##### SUPPLIED RECORDS #####

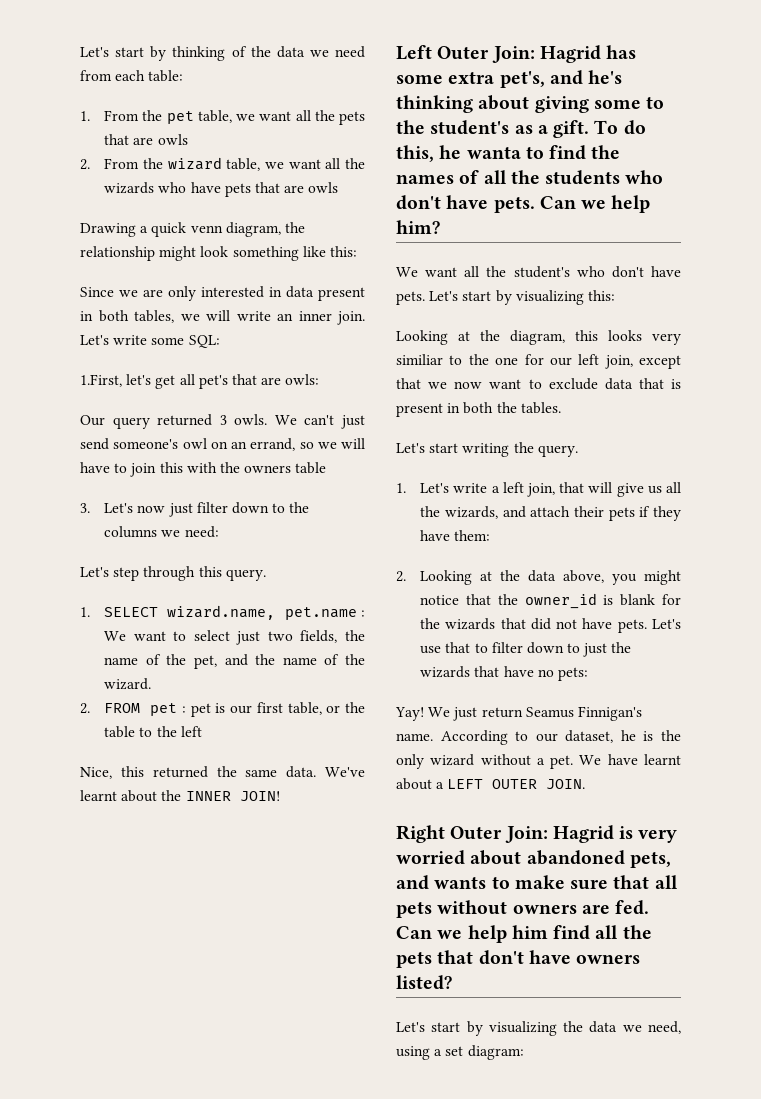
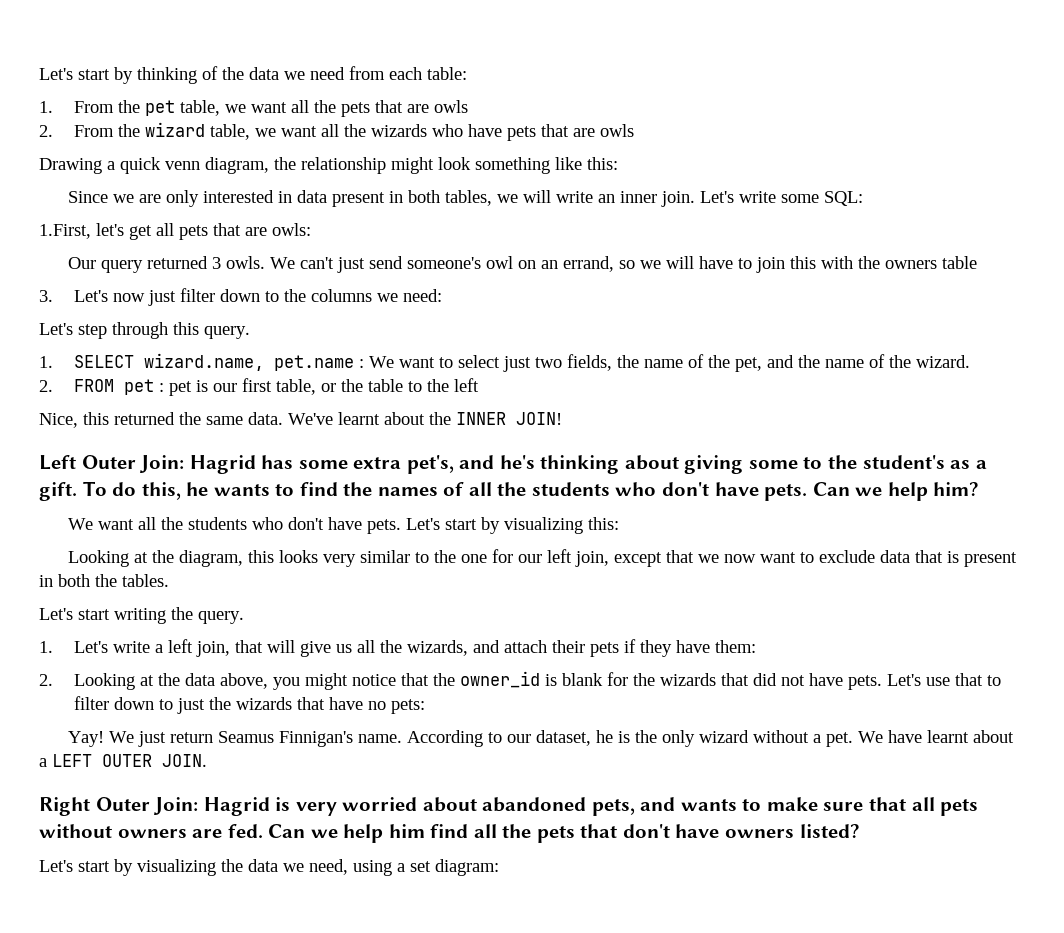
[198,375,228,389] pet's -> [179,225,208,240] pets
[466,146,521,159] wanta -> [213,483,270,496] wants
[513,266,570,278] student's -> [187,517,247,530] students
[396,354,443,365] similiar -> [359,550,410,563] similar

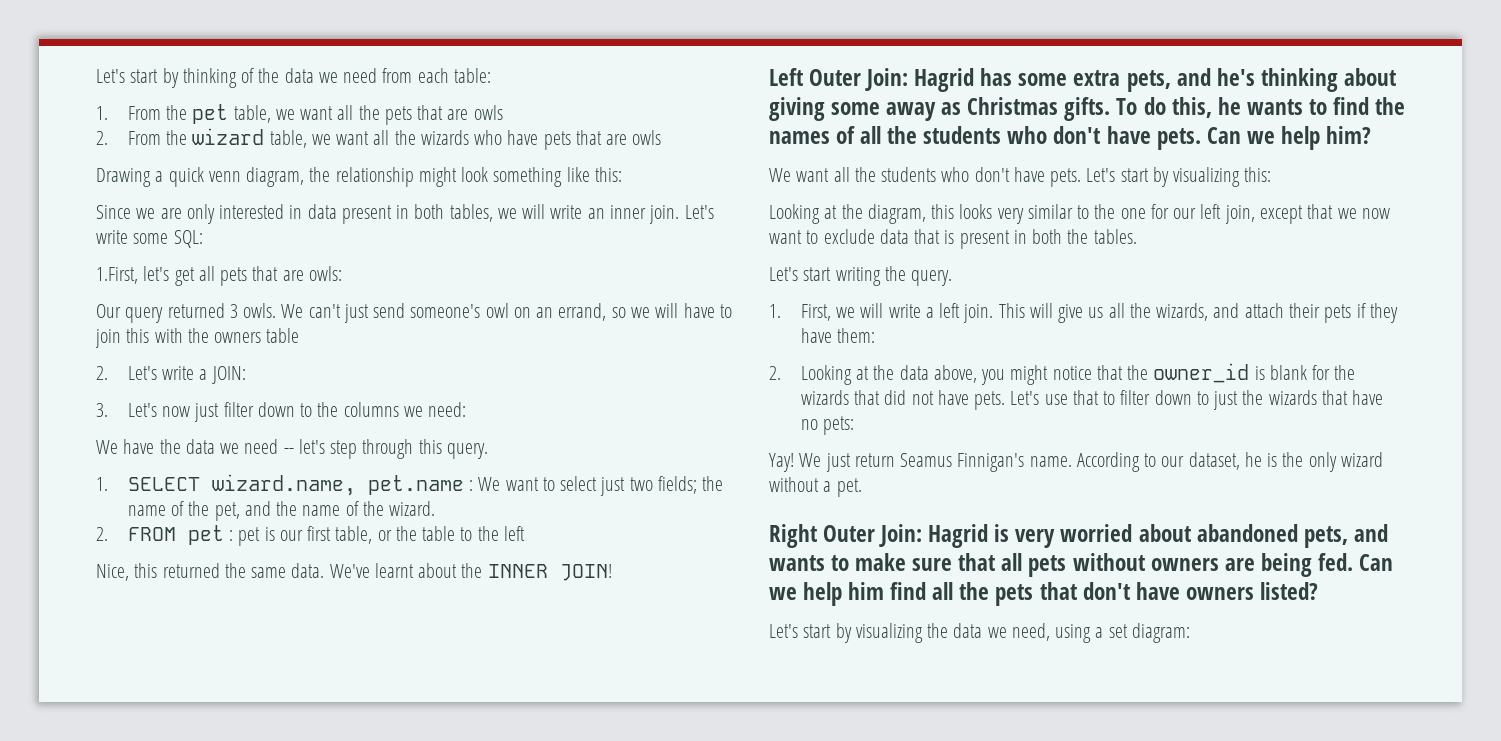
(977, 262) none -> [96,366,246,384] // 2. Let's write a JOIN:
[39,323,73,335] Let's -> [96,439,325,454] We have the data we need -- let's
[566,354,612,371] fields, -> [657,476,697,494] fields;
[406,455,454,474] pet's, -> [1126,70,1171,92] pets,
[803,455,987,469] [39,482,77,501] to the student's as a gift. -> [886,97,1111,121] away as Christmas gifts.
[73,641,108,653] Let's -> [800,303,884,321] First, we will
[195,640,263,657] join, that -> [963,303,1025,323] join. This
[857,730,1014,743] [39,754,207,767] We have learnt about a LEFT OUTER JOIN. -> (862, 487) none
(223, 833) none -> [1260,553,1312,577] being

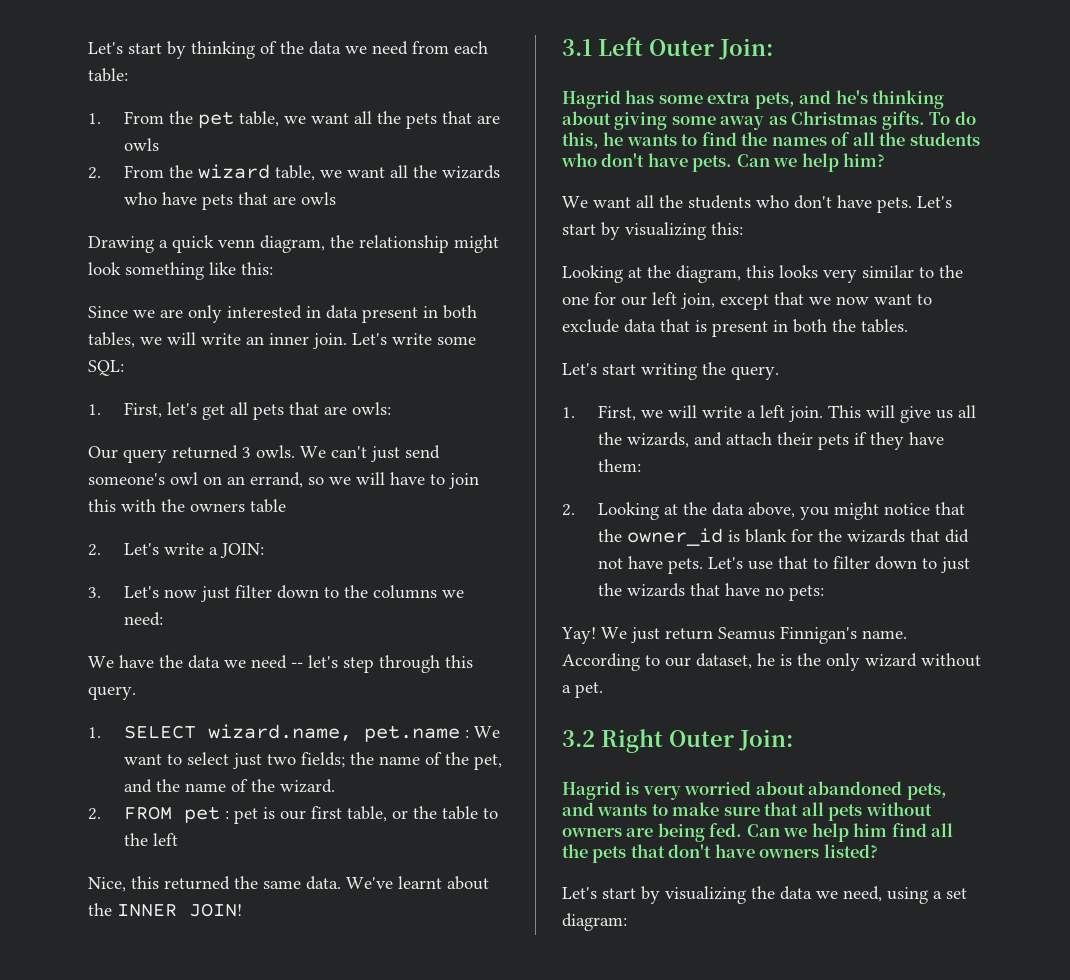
[96,267,138,284] 1.First, -> [88,402,163,418] 1. First,
(612, 572) none -> [562,39,592,56] 3.1
(909, 79) none -> (773, 49) //
(862, 487) none -> [562,730,595,747] 3.2
(923, 535) none -> (793, 740) //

#####

_EXERCISE:_ Print every entry verbatim and leave all pictures out.

_SOLUTION TO THE EXERCISE:_
[198,375,228,389] pet's -> [179,225,208,240] pets
[466,146,521,159] wanta -> [213,483,270,496] wants
[513,266,570,278] student's -> [187,517,247,530] students
[396,354,443,365] similiar -> [359,550,410,563] similar

(977, 262) none -> [96,366,246,384] // 2. Let's write a JOIN:
[39,323,73,335] Let's -> [96,439,325,454] We have the data we need -- let's
[566,354,612,371] fields, -> [657,476,697,494] fields;
[406,455,454,474] pet's, -> [1126,70,1171,92] pets,
[803,455,987,469] [39,482,77,501] to the student's as a gift. -> [886,97,1111,121] away as Christmas gifts.
[73,641,108,653] Let's -> [800,303,884,321] First, we will
[195,640,263,657] join, that -> [963,303,1025,323] join. This
[857,730,1014,743] [39,754,207,767] We have learnt about a LEFT OUTER JOIN. -> (862, 487) none
(223, 833) none -> [1260,553,1312,577] being

[96,267,138,284] 1.First, -> [88,402,163,418] 1. First,
(612, 572) none -> [562,39,592,56] 3.1
(909, 79) none -> (773, 49) //
(862, 487) none -> [562,730,595,747] 3.2
(923, 535) none -> (793, 740) //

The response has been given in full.